In February 2014 it was announced that the system would be extended (Phase IV) with 2600 additional cycles and 170 new stations in the Benito Juárez borough, in the area bordered by Viaducto, Avenida Cuauhtémoc, Circuito Interior and Avenida Revolución, covering the colonias:
- Acacias
- Ciudad de los Deportes
- Del Valle Centro, Norte, and Sur
- Extremadura Insurgentes
- Noche Buena
- Nápoles
- Narvarte
- San Pedro de los Pinos
- Xoco

==Operation==
The system is run by a private company, Clear Channel Outdoor, but funded by the government with an initial investment of 75 million pesos. Users of the system are required to purchase an RFID card at a cost of 545 pesos which will provide them with access to the bicycles for one year. For tourists, a 7-day card can be obtained for 409 pesos, a 3-day card for 245 pesos, and a single day card for 123 pesos. A smart phone app is also available that uses a QR code scan to rent the bikes. The app is created and managed by Lyft. Use of a bicycle is free for the first 45 minutes; extra charges are applied for use beyond this time limit.

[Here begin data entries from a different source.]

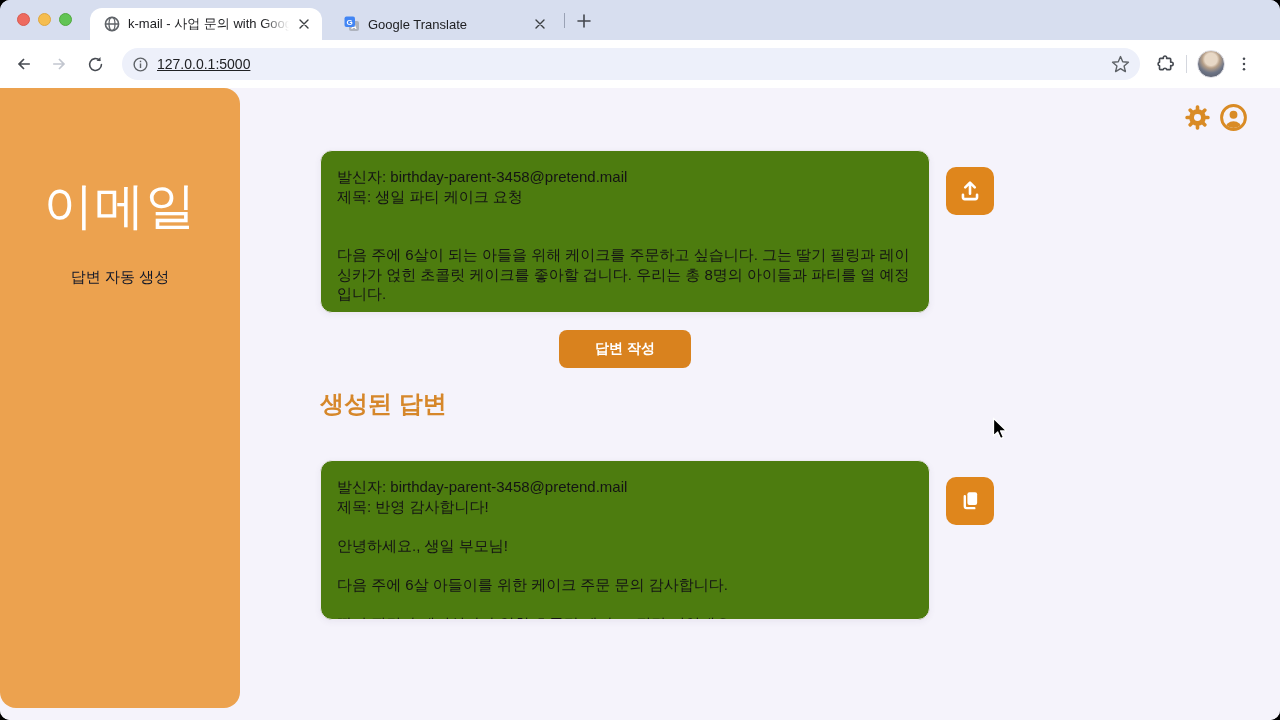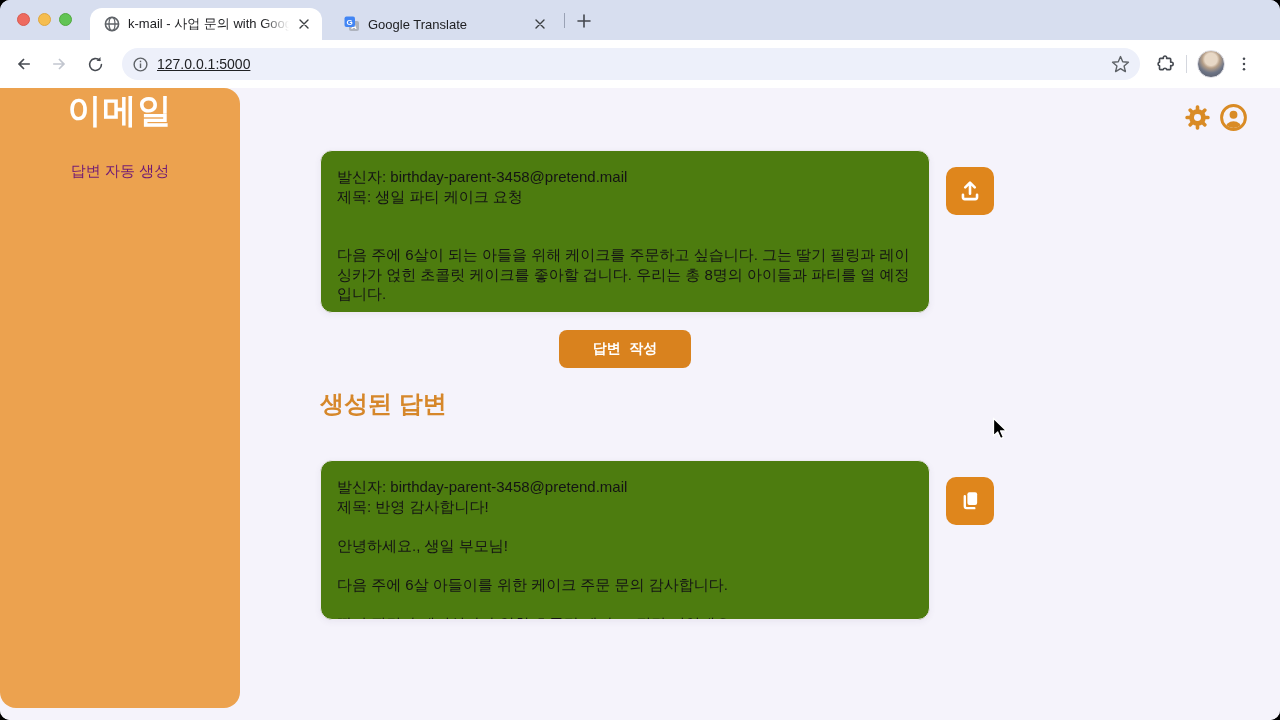"이메일" .sidebar-title { font-size: 34px -> 50px; font-weight: bold -> normal; margin-top: none -> 85px }
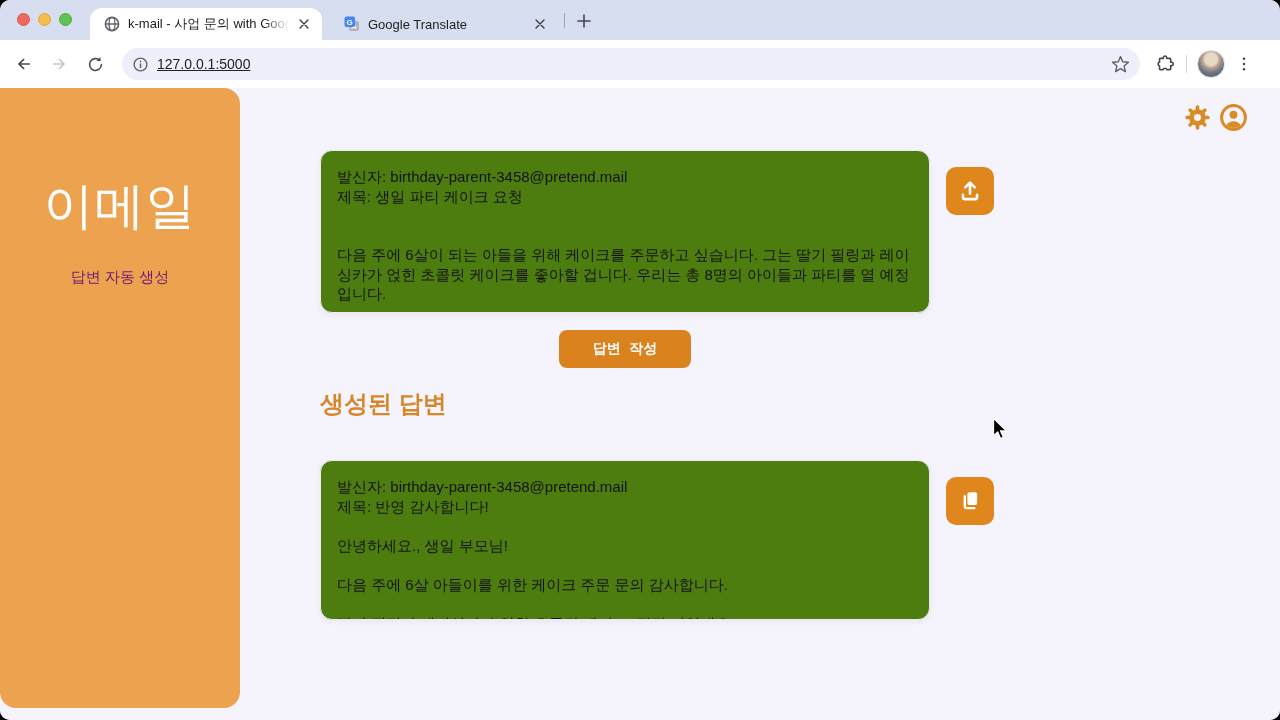"답변 자동 생성" .sidebar-subtitle { color: #701a75 -> #0f172a }
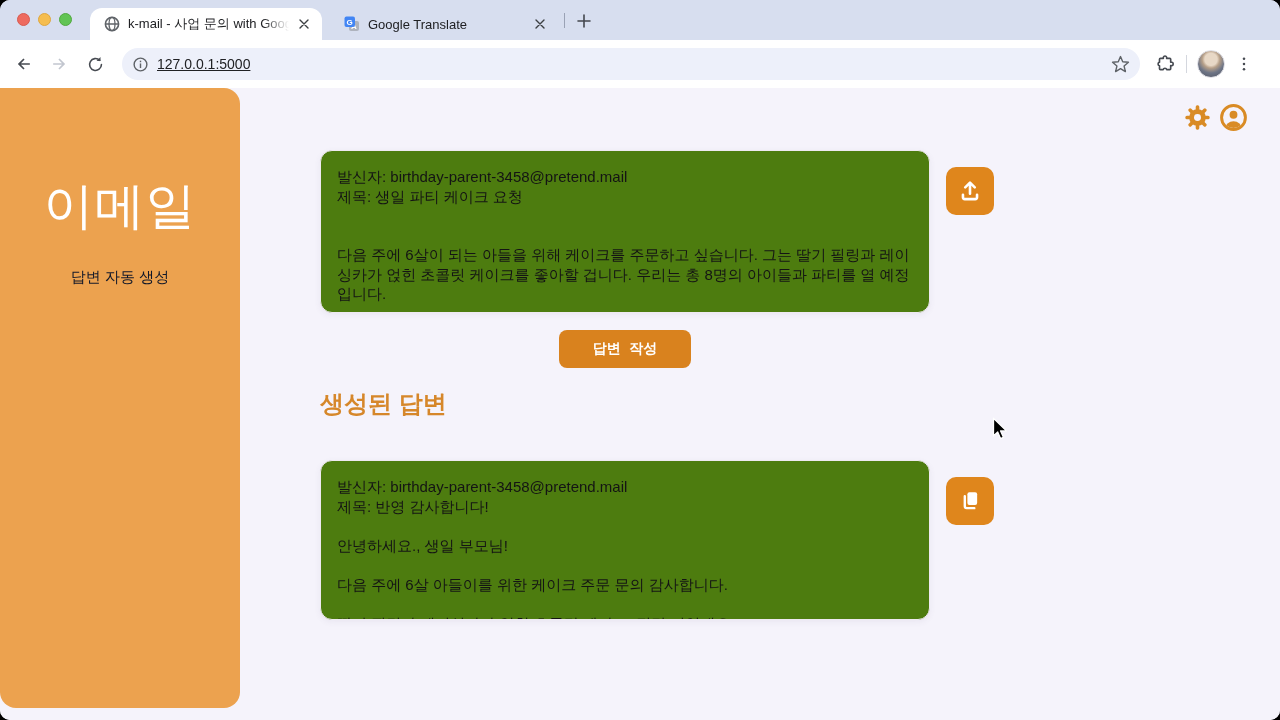"답변 작성" .compose-btn { font-family: Liberation Mono, monospace -> Liberation Sans, sans-serif }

The registration process has been simplified considerably but this is not well known. Updated Ecobici station readers have a credit card slot at the bottom. You can register and pay (with any credit card) very simply by answering a few questions on the screen - no ID required, no passports, no forms to sign. Once you register on the screen, you are given a registration number and you put in your own PIN code. You can then get a bike at any station just using that registration number and PIN.